Freeing up the rates will subject the nation’s 3,800 banks to greater competition, forcing them to pay savers more to retain their share of the country’s 101 trillion yuan ($16.5 trillion) in deposits. That will aid Premier Li Keqiang’s goal of promoting consumer spending as a driver of the economy, which is headed for the slowest growth in 23 years.
“The key immediate impact would be a shift of income to households from banks,” said Wang Qinwei, a London-based economist at Capital Economics Ltd. That “will hurt the profitability of the banking sector, but will be critical in rebalancing the economy toward consumption.”
Combined profit at Industrial & Commercial Bank of China Ltd. and the other 15 publicly traded banks on the mainland rose 13.6 percent in the first half from a year earlier to $101 billion, data compiled by Bloomberg show, as the government-set rates preserved banks’ lending margins.
The earnings accounted for more than half of the total net income of China’s more than 2,400 listed companies. It also exceeds the $82.5 billion earned by 7,000 U.S. banks, Federal Deposit Insurance Corp. data show.
Respondents were divided on measures that China will take before embarking on full deposit rate liberalization. As a next step, policy makers will probably allow banks to issue certificates of deposit that offer higher rates for large amounts of savings, seven respondents said. Four people said the setting up of a deposit insurance system will be next.
Full deregulation of interest rates could shrink the sector’s average net interest margins by 50 to 100 basis points, six respondents said. Three said the magnitude of the drop will be 10 to 50 basis points and another two predicted a reduction of 100 points or more.
The net interest margin at the nation’s 3,800 lenders widened to 2.59 percent in the second quarter from 2.57 percent in the first, China Banking Regulatory Commission data show.
Meanwhile, Chinese savers are seeing the value of their funds being eroded as deposit rates fail to keep pace with inflation. The monetary authority caps returns on deposits at 1.1 times its benchmark rates. Deposits with a one-year tenure currently pay 3 percent and savers receive 0.35 percent for demand deposits, similar to a checking account, while the government’s inflation target for this year is 3.5 percent.
The central bank will allow trading of certificates of deposit between banks in the “near term” as it creates conditions for relaxing control over rates, Hu Xiaolian, a People’s Bank of China deputy governor, said in a Sept. 24 speech.
China’s central bank has already begun freeing up interest rates this year by removing a floor on what banks can charge for loans.

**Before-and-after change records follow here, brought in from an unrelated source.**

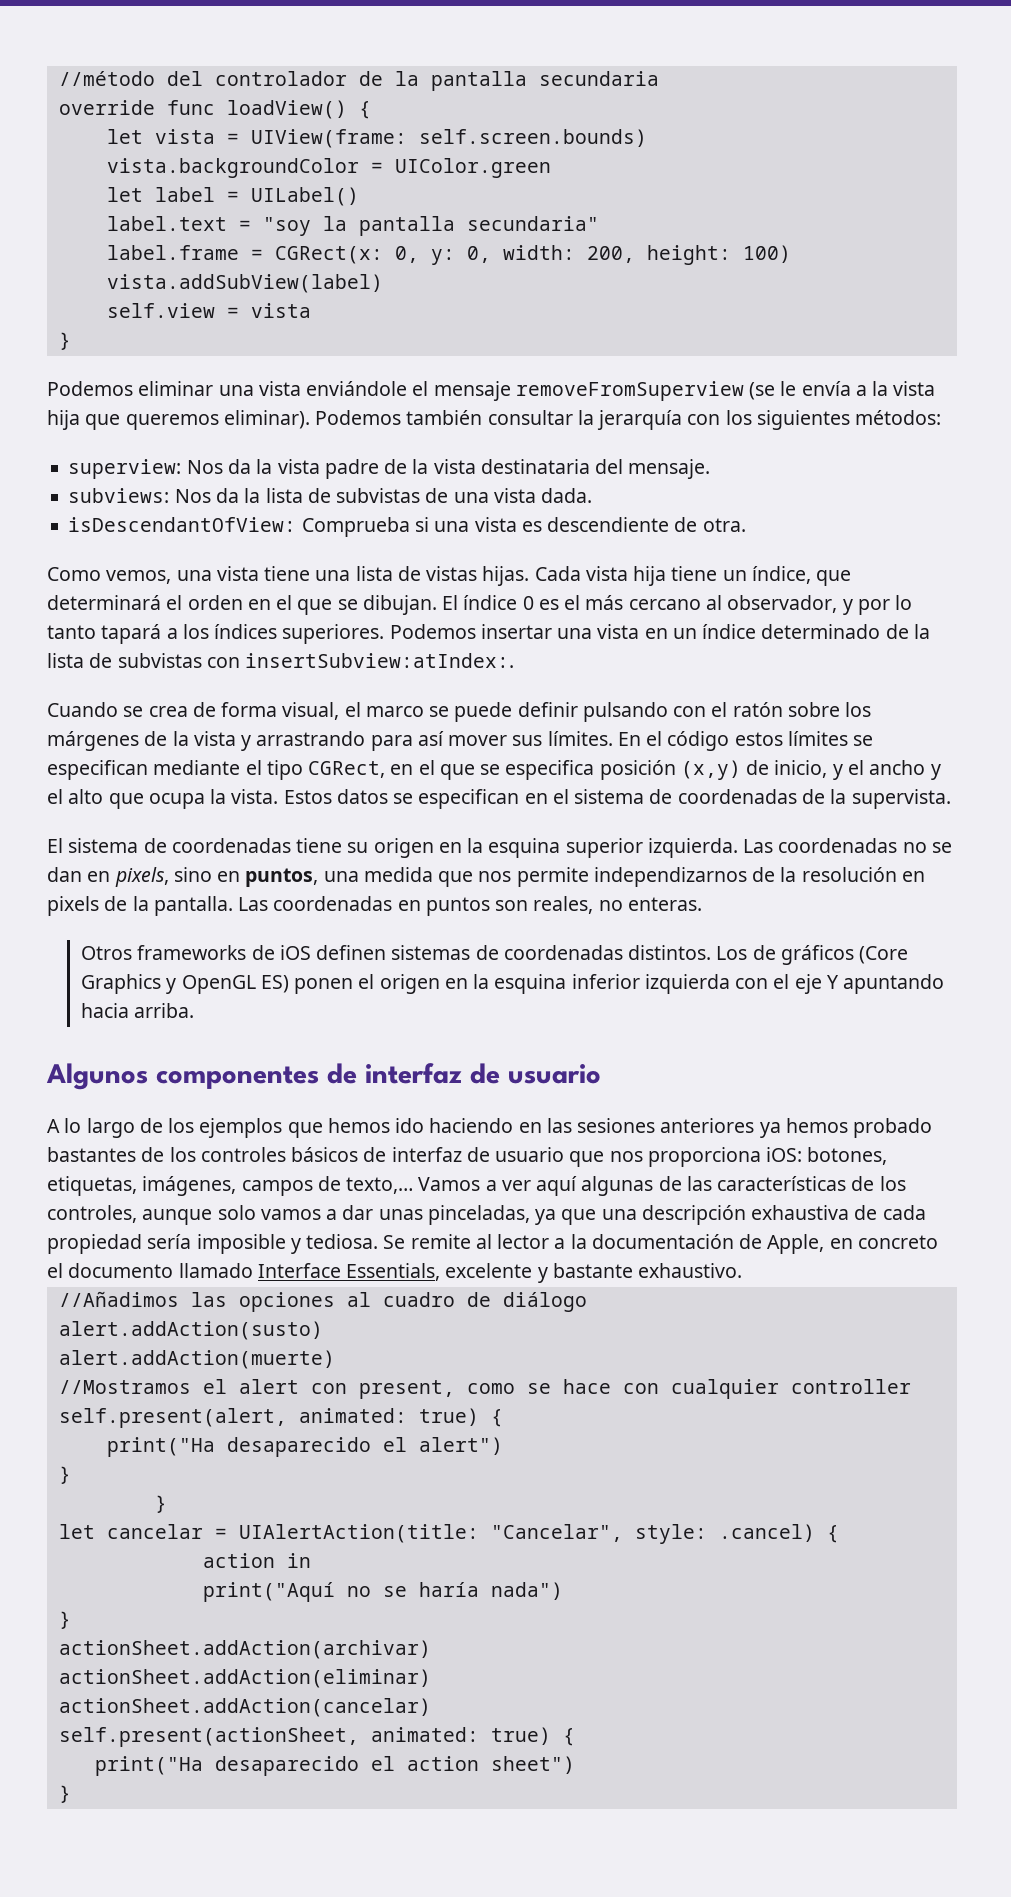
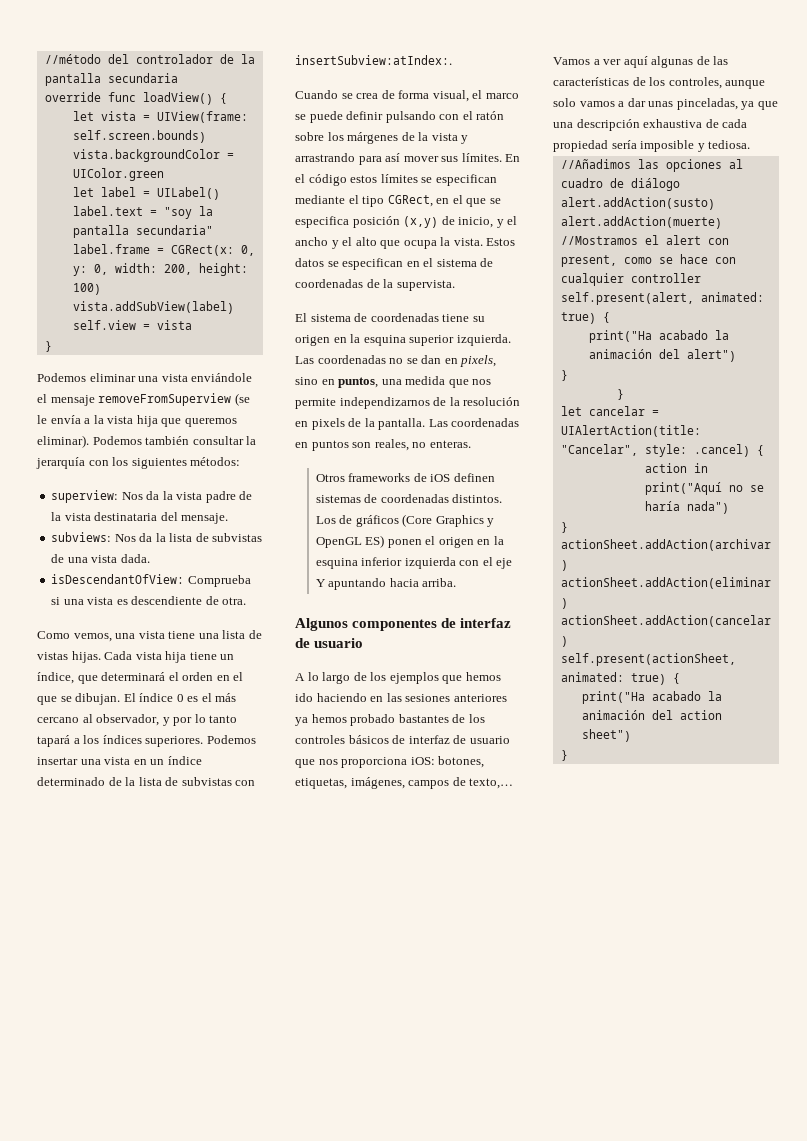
[383,1234,938,1254] [47,1263,743,1283] Se remite al lector a la documentación de Apple, en concreto el documento llamado Interface Essentials, excelente y bastante exhaustivo. -> (751, 144) none
[226,1437,407,1457] desaparecido el -> [658,330,729,340] [588,349,680,359] acabado la animación del
[214,1756,395,1776] desaparecido el -> [651,691,722,701] [581,710,673,720] acabado la animación del

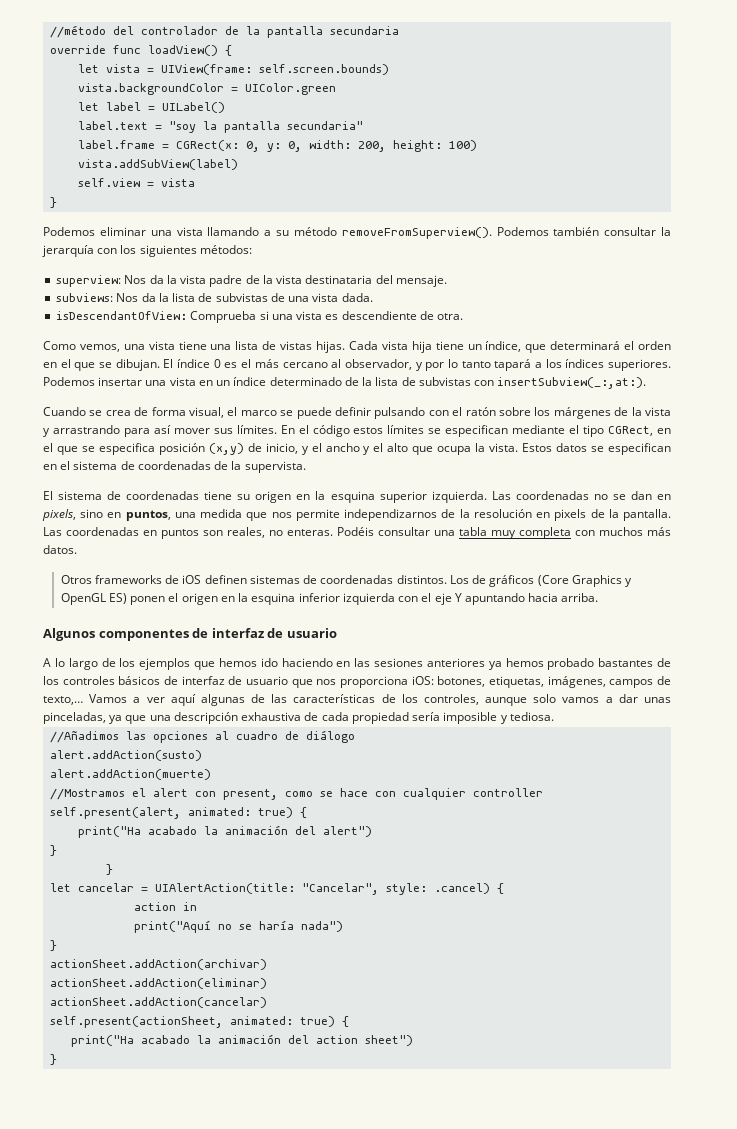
[191,373,253,382] [37,393,250,406] [37,415,237,427] [37,435,89,448] enviándole el mensaje removeFromSuperview (se le envía a la vista hija que queremos eliminar). -> [207,227,492,239] llamando a su método removeFromSuperview().
[295,55,452,65] insertSubview:atIndex:. -> [497,377,647,389] insertSubview(_:,at:).
(471, 444) none -> [337,527,671,539] [43,545,77,554] Podéis consultar una tabla muy completa con muchos más datos.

Revamping deposit rates is the “riskiest” part of reforms leading toward full interest rate liberalization, and would carry a “much more profound impact,” the central bank said July 19, when it allowed banks to freely price loans.
“This is long overdue,” said Chris Leung, an economist at DBS Bank Hong Kong Ltd. and one of five respondents who predict interest rates will be fully driven by market forces before 2016. “We do not expect any shocks other than profitability of state banks will dis-inflate over time.”
It will be “unforgivable” if policy makers fail to set deposit rates free in five years, Fred Hu, founder of private-equity firm Primavera Capital Group and former Greater China chairman at Goldman Sachs Group Inc., said in an Aug. 15 interview in Beijing. China must learn from mistakes in the past decade when it put too much focus on downside risks, leading to delays in reform, Hu said.
Banks may be motivated to pile up riskier assets such as off-balance sheet loans when funding costs are no longer controlled, according to Xu Gao, a Beijing-based economist at Everbright Securities Co.
Shadow banking, which includes wealth management products, entrusted loans, trusts and underground lending, has raised concerns from regulators that it may destabilize the economy. The sector was valued at $6 trillion by JPMorgan Chase & Co., or 69 percent of China’s gross domestic product in 2012.
“Banks’ asset portfolios will be more skewed to high-yield, low-quality assets in their efforts to search for yields,” Xu said. “Small banks are in a disadvantaged position in the competition, so they are more aggressive.”
Ping An Bank Co. and China Minsheng Banking Corp. (1988) are among smaller lenders that expanded loans off their balance sheet last year, increasing the assets more than fivefold, according to exchange filings.
With fewer branches to attract savers, small banks have relied on funding from sources such as wealth management products, which pay higher rates than bank deposits. They have often tapped interbank markets for short-term financing to pay redemptions on the wealth products.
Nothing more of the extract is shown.